Must women be silent in the church? (part 2)

In the previous post, we began looking at some of the textual problems with the controversial verses in 1 Corinthians 14:34-35 that command women to remain silent in church.  Not everyone agrees that Paul actually wrote these words.  But even if we do agree, the very real difficulties with the text should make us more circumspect and less cavalier about interpretation and application.

What could have been happening in Corinth for Paul to make such a rule?  Speculations abound.  N. T. Wright, for example, suggests that the congregation may have been physically divided for worship (as in a synagogue), with men sitting on one side, and women on the other.  If a woman didn’t understand something that was happening, she may have asked her husband right then and there — that is, she shouted to her husband across the room.  This would make sense of Paul’s statement that “If there is anything they desire to know, let them ask their husbands at home” (vs. 35a, NRSV).  But were their congregational meetings orderly enough to have worshippers seated that way?  The context suggests not, and there’s no direct evidence either way.

Wright suggests another, more humorous possibility.  In verse 29, Paul says, “Let two or three prophets speak, and let the others weigh what is said” (NRSV).  What if the prophet in question was a man, and his wife took it upon herself to publicly “weigh” his words?

That would surely add a little spice to the proceedings.

In the end, we can’t be certain.  But it’s important not to lose sight of the bigger picture.  Paul’s whole argument is that everything in corporate worship, even the exercise of spiritual gifts, must be done in an orderly way that promotes mutual edification and witnesses to the character of God.

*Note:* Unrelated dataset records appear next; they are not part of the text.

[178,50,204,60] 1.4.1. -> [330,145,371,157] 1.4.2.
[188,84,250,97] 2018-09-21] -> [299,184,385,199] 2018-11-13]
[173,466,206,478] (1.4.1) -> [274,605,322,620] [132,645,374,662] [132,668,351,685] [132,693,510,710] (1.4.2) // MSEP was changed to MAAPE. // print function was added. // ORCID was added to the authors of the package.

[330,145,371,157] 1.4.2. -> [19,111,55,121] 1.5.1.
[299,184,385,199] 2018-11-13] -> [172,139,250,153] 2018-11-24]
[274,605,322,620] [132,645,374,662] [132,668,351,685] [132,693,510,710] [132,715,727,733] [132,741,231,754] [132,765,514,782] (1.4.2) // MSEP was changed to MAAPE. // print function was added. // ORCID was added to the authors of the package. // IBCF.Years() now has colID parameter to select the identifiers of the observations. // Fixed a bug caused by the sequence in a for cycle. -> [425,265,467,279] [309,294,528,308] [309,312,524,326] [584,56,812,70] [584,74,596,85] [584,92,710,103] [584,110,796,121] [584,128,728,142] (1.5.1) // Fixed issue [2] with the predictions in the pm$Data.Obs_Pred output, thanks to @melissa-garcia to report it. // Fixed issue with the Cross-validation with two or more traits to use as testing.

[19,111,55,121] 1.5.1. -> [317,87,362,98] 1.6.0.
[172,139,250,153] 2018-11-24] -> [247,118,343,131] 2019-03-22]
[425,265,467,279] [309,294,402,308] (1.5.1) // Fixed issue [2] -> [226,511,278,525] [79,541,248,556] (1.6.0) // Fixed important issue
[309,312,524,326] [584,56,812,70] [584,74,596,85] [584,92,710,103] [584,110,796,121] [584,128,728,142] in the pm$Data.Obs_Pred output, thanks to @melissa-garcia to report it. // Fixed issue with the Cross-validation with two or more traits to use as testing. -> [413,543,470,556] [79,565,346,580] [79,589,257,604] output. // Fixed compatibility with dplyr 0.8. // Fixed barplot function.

Whatever was happening, it seems clear at least that some women in the Corinthian church were speaking in a disruptive way.  Maybe there was a faction of women who considered themselves spiritually gifted, and whose tongue-speaking or prophecy had gotten out of hand.  This is suggested by the NRSV by putting verse 36 (“Or did the word of God originate with you?  Or are you the only ones it has reached?”) in parentheses with verses 34 and 35, as if the whole were an aside addressing the problem being created by the women.  Or maybe some women were getting bored in the worship service and chatting among themselves.  Or maybe they were calling to or arguing with their husbands across the room.

We just don’t know.

The old saw is that texts like these must either be “timeless truth” or “culturally relative.”  Texts in the former category are keepers; all else is discarded as irrelevant.   But the distinction is artificial and out of step with the complexity of divine revelation.  It’s not either/or, but both/and — for how else could the word of God be received by human beings who necessarily live in time and culture?  The truth given us by an eternal God comes to us in our cultural situations, and it is there that we must work out their meaning and application.

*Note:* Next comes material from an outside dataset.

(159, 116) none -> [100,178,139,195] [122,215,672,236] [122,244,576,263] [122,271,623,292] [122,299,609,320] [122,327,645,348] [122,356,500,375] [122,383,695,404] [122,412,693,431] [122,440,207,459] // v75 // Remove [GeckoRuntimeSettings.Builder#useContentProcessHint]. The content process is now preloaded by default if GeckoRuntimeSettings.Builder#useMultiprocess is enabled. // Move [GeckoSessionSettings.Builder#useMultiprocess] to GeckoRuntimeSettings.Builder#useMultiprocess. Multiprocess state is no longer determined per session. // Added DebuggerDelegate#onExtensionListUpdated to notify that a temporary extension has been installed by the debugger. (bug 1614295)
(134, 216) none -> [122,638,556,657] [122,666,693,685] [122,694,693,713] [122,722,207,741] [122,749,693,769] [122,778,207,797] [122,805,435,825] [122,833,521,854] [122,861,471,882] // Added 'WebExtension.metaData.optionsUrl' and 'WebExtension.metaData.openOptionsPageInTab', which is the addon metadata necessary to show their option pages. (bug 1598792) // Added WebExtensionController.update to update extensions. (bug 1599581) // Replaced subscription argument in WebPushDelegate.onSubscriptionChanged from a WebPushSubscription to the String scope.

Whatever the situation in Corinth — whatever our situation — “Women should be silent” cannot be elevated to the status of a first principle.  Men who hold these to be Paul’s words cannot use them as leverage to silence women.  And women who do not believe these are Paul’s words are not thereby empowered to do as they please.  Together, all must follow the more excellent way of love.  All must pursue the edification of the other.

And all must seek to display the character of God, a God neither of disorder, nor even an artificially imposed social order that exists for its own sake, but a God of peace.